◆ **TRY IT**: Pictures are not part of the copy; retype all the records below exactly.

◆ **PROVIDED INFORMATION**:
┌──

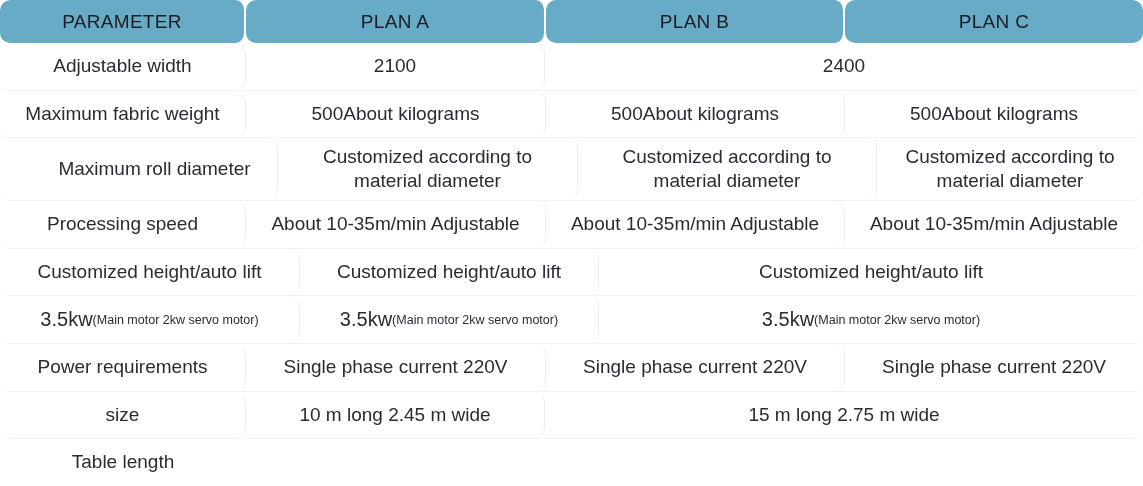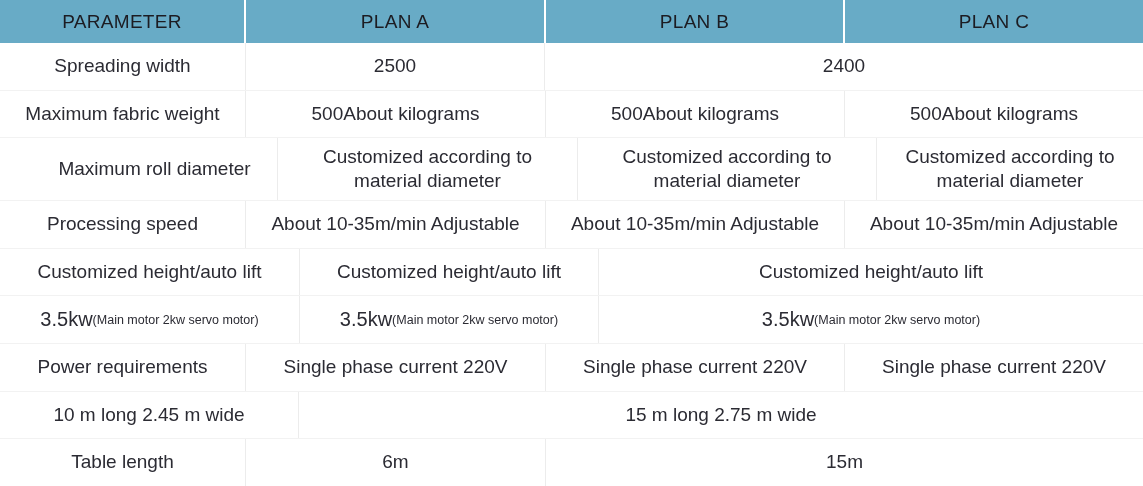--- a/index.html
+++ b/index.html
@@ -2,7 +2,7 @@
 <html><head>
 <meta charset="utf-8">
 <style>
-  * { box-sizing: border-box; margin: 0; padding: 0; }
+  * { box-sizing: border-box; margin: 0; padding: 0; border-radius: 10px; }
 
   html, body {
     width: 1143px;

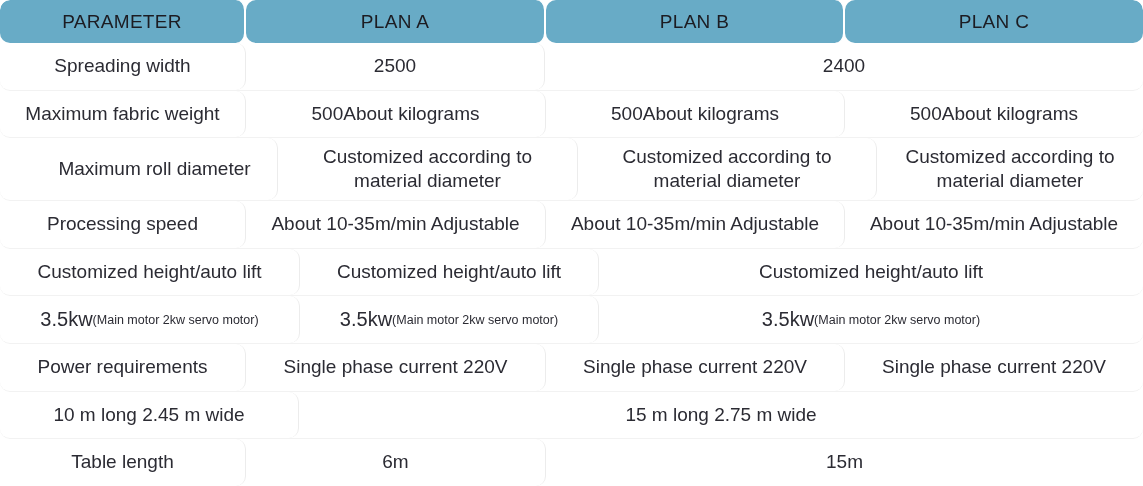--- a/index.html
+++ b/index.html
@@ -97,7 +97,7 @@
   <div class="body-rows">
 
     <div class="data-row">
-      <div class="data-cell col-0">Spreading width</div>
+      <div class="data-cell col-0">Adjustable width</div>
       <div class="data-cell col-2">2500</div>
       <div class="data-cell col-3">2400</div>
     </div>

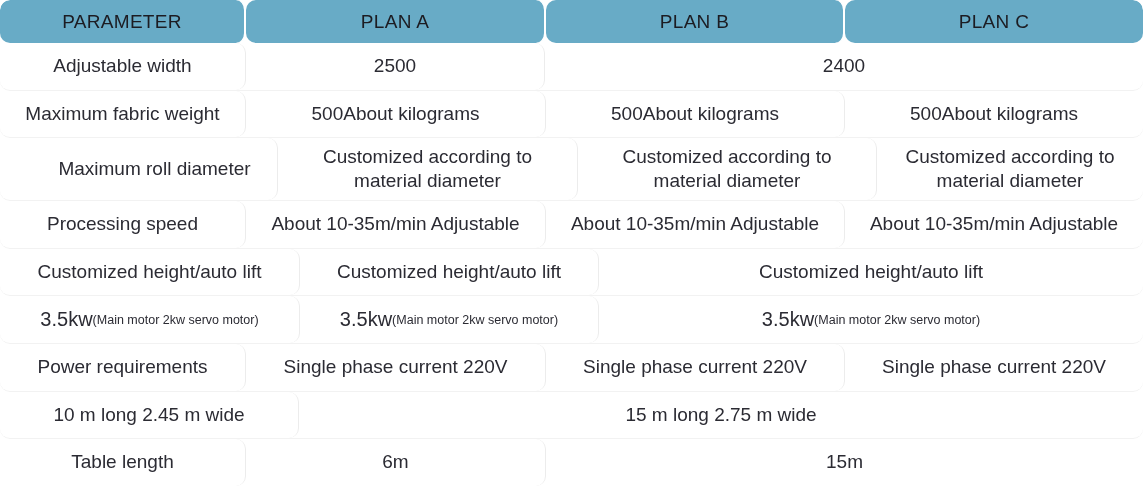--- a/index.html
+++ b/index.html
@@ -98,7 +98,7 @@
 
     <div class="data-row">
       <div class="data-cell col-0">Adjustable width</div>
-      <div class="data-cell col-2">2500</div>
+      <div class="data-cell col-2">2100</div>
       <div class="data-cell col-3">2400</div>
     </div>
 

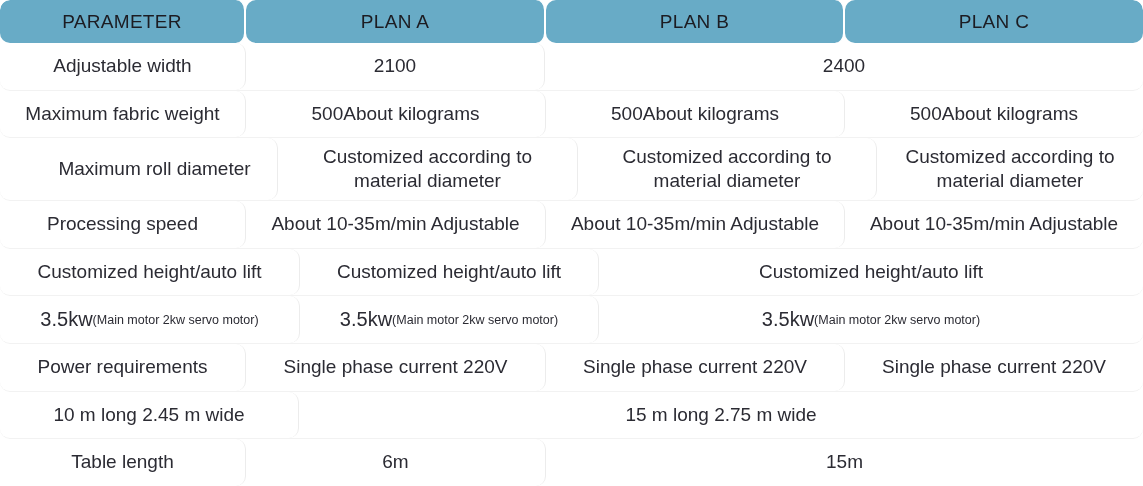--- a/index.html
+++ b/index.html
@@ -155,6 +155,7 @@
     </div>
 
     <div class="data-row">
+      <div class="data-cell col-0">size</div>
       <div class="data-cell col-2">10 m long  2.45 m wide</div>
       <div class="data-cell col-3">15 m long  2.75 m wide</div>
     </div>

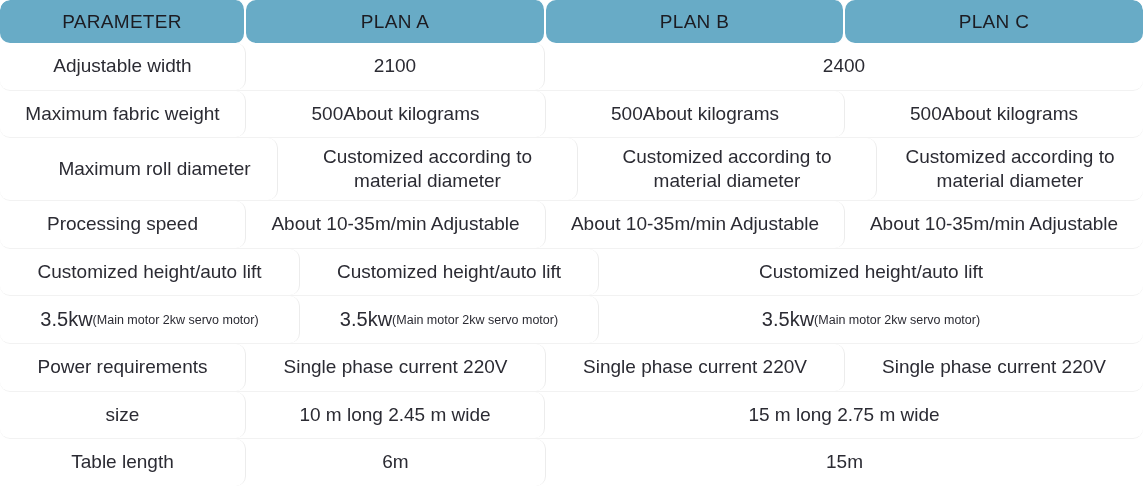--- a/index.html
+++ b/index.html
@@ -162,7 +162,6 @@
 
     <div class="data-row">
       <div class="data-cell col-0">Table length</div>
-      <div class="data-cell col-1">6m</div>
       <div class="data-cell col-3">15m</div>
     </div>
 

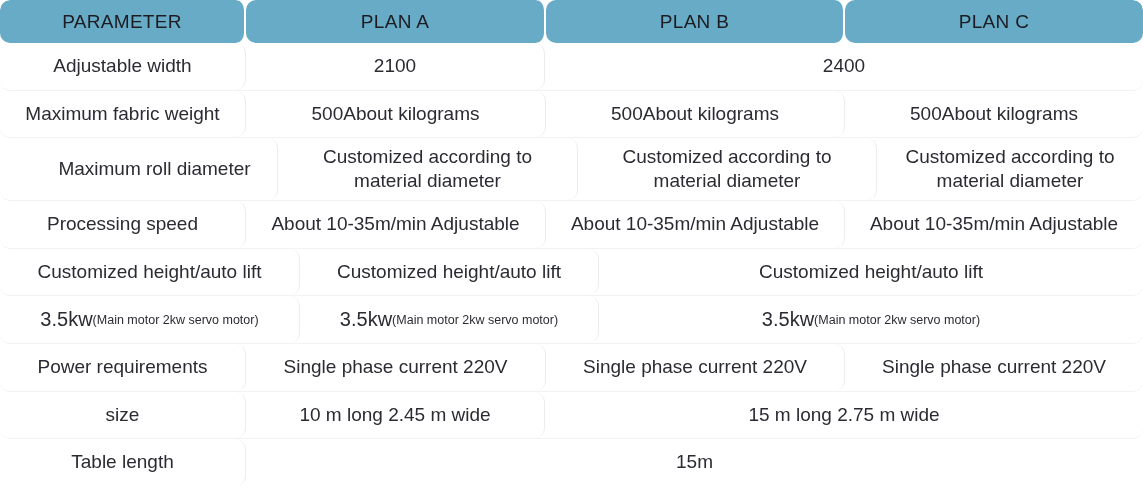--- a/index.html
+++ b/index.html
@@ -162,7 +162,6 @@
 
     <div class="data-row">
       <div class="data-cell col-0">Table length</div>
-      <div class="data-cell col-3">15m</div>
     </div>
 
   </div>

└──

◆ **EXERCISE RESPONSE**:
--- a/index.html
+++ b/index.html
@@ -2,7 +2,7 @@
 <html><head>
 <meta charset="utf-8">
 <style>
-  * { box-sizing: border-box; margin: 0; padding: 0; }
+  * { box-sizing: border-box; margin: 0; padding: 0; border-radius: 10px; }
 
   html, body {
     width: 1143px;

--- a/index.html
+++ b/index.html
@@ -97,7 +97,7 @@
   <div class="body-rows">
 
     <div class="data-row">
-      <div class="data-cell col-0">Spreading width</div>
+      <div class="data-cell col-0">Adjustable width</div>
       <div class="data-cell col-2">2500</div>
       <div class="data-cell col-3">2400</div>
     </div>

--- a/index.html
+++ b/index.html
@@ -98,7 +98,7 @@
 
     <div class="data-row">
       <div class="data-cell col-0">Adjustable width</div>
-      <div class="data-cell col-2">2500</div>
+      <div class="data-cell col-2">2100</div>
       <div class="data-cell col-3">2400</div>
     </div>
 

--- a/index.html
+++ b/index.html
@@ -155,6 +155,7 @@
     </div>
 
     <div class="data-row">
+      <div class="data-cell col-0">size</div>
       <div class="data-cell col-2">10 m long  2.45 m wide</div>
       <div class="data-cell col-3">15 m long  2.75 m wide</div>
     </div>

--- a/index.html
+++ b/index.html
@@ -162,7 +162,6 @@
 
     <div class="data-row">
       <div class="data-cell col-0">Table length</div>
-      <div class="data-cell col-1">6m</div>
       <div class="data-cell col-3">15m</div>
     </div>
 

--- a/index.html
+++ b/index.html
@@ -162,7 +162,6 @@
 
     <div class="data-row">
       <div class="data-cell col-0">Table length</div>
-      <div class="data-cell col-3">15m</div>
     </div>
 
   </div>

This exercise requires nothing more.